问题
# import packages we need later
import matplotlib.pyplot as plt
import numpy as np
What I am doing
Inspired by this question & answer, I am fitting a series of Legendre polynomials to a time series:
curve1 = \
np.asarray([942.153,353.081,53.088,125.110,140.851,188.170,70.536,-122.473,-369.061,-407.945,88.734,484.334,267.762,65.831,74.010,-55.781,-260.024,-466.830,-524.511,-76.833,-36.779,-117.366,218.578,175.662,185.653,299.285,215.276,546.048,1210.132,3087.326,7052.849,13867.824,27156.939,51379.664,91908.266,148874.563,215825.031,290073.219,369567.781,437031.688])
The time values:
tvals = \
np.asarray([1,2,3,4,5,6,7,8,9,10,11,12,13,14,15,16,17,18,19,20,21,22,23,24,25,26,27,28,29,30,31,32,33,34,35,36,37,38,39,40])
Using a numpy's function:
degree=10
legendrefit_curve1 = np.polynomial.legendre.Legendre.fit(tvals, curve1, deg=degree)

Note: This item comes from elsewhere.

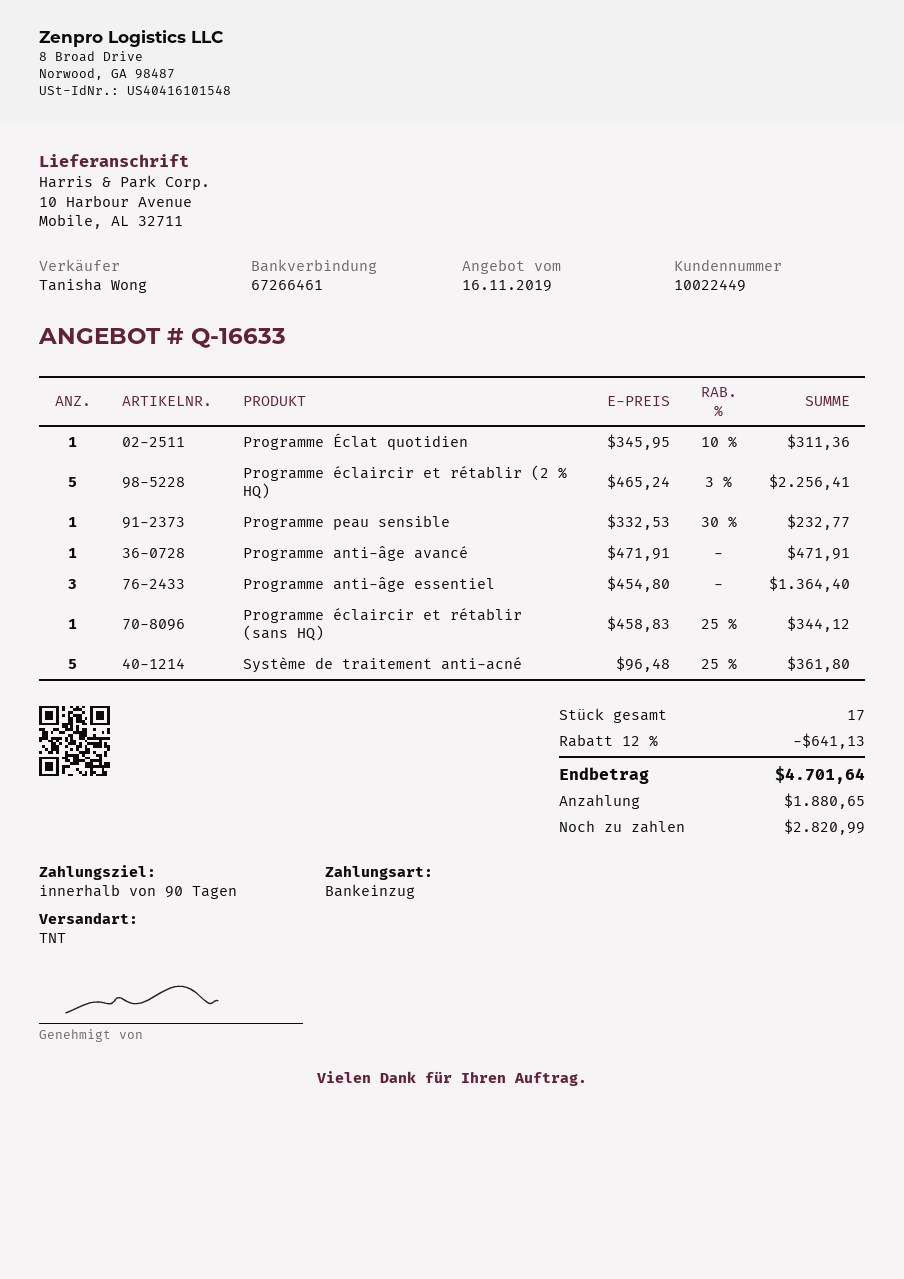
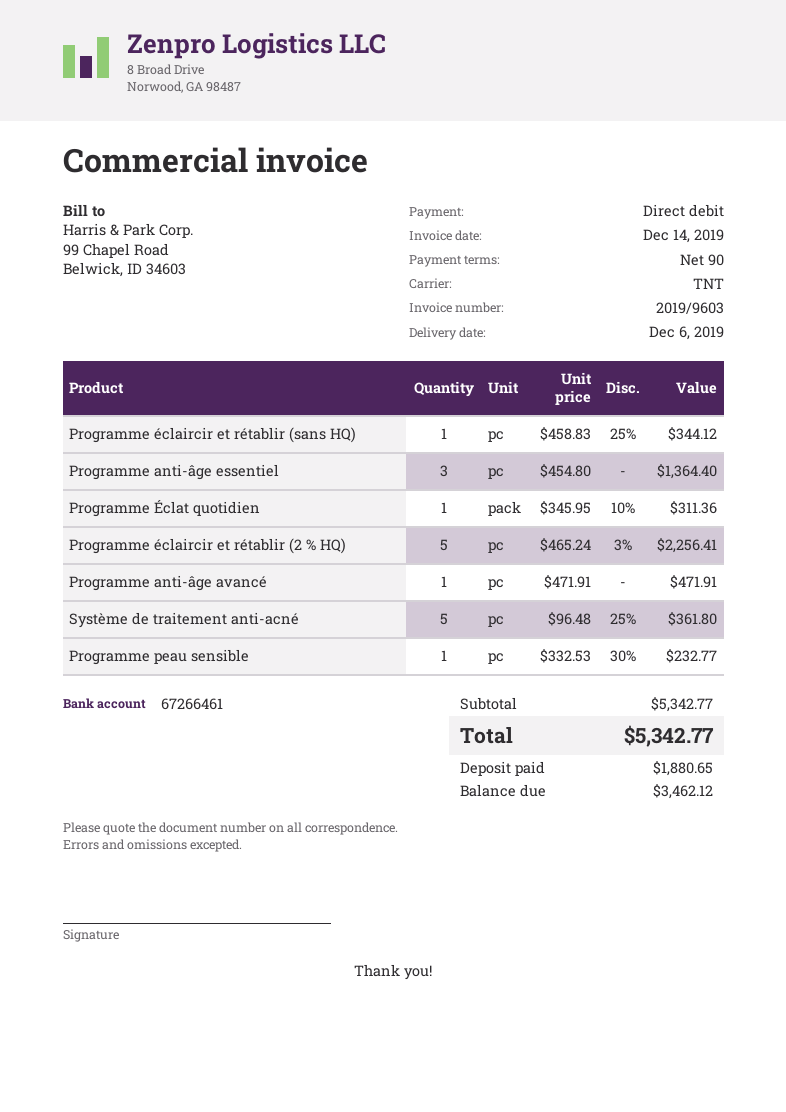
discount: 12% = 641.13 -> none
total: 4701.64 -> 5342.77
balance: 2820.99 -> 3462.12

The fit seems pretty good:
# generate points of fitted curve
n=100
fitted_vals_curve1 = legendrefit_curve1.linspace(n=n)
# plot data and fitted curve
plt.scatter(tvals, curve1)
plt.plot(fitted_vals_curve1[0],fitted_vals_curve1[1],c='r')
What's the question
print(legendrefit_curve1)
returns:
leg([ 36823.85778316 96929.13731379 123557.55165344 112110.13559758
75345.0434688 32377.19460001 -182.38440131 -15562.47475287
-16142.22533582 -8379.06875482 -744.73929814])
However, I am using a Jupyter notebook, so if I just write legendrefit_curve1
, without print(), I get an output:
(What difference print() makes to Jupyter's output is related to this question.)
Clearly, print(legendrefit_curve1)
only gave the coefficients of each Legendre polynomial (same with legendrefit_curve1.coef
).
How do I get the values which transform x to be the argument of each Legendre polynomial?
ie how to obtain the values from the expression: -1.0512820512820513+0.05128205128205128x
: -1.0512820512820513
and 0.05128205128205128
(without just copying them manually)?
What didn't work
Relying on this thread I run:
for attr in dir(legendrefit_curve1):
print('###'+attr+'###')
print(getattr(legendrefit_curve1, attr))
This had a long text output, but I did not find -1.05
in it (ctrl-f
), so that suggest that the -1.0512820512820513
value did not get returned, so this method doesn't work.
回答1:
By looking at those numbers I realized I can construct them from math.
1/(len(curve1)-1)*2
, ie 1/39*2
returns: 0.05128205128205128
1+1/(len(curve1)-1)*2
ie 1+1/39*2
returns: `1.05
Which are the numbers we were looking for.
I still don't know how it is displayed when executing legendrefit_curve1
in a Jupyter Notebook cell, but that is less of the point.
I don't know why the formula above works, it'll probably be a question on math.stackexchange.com.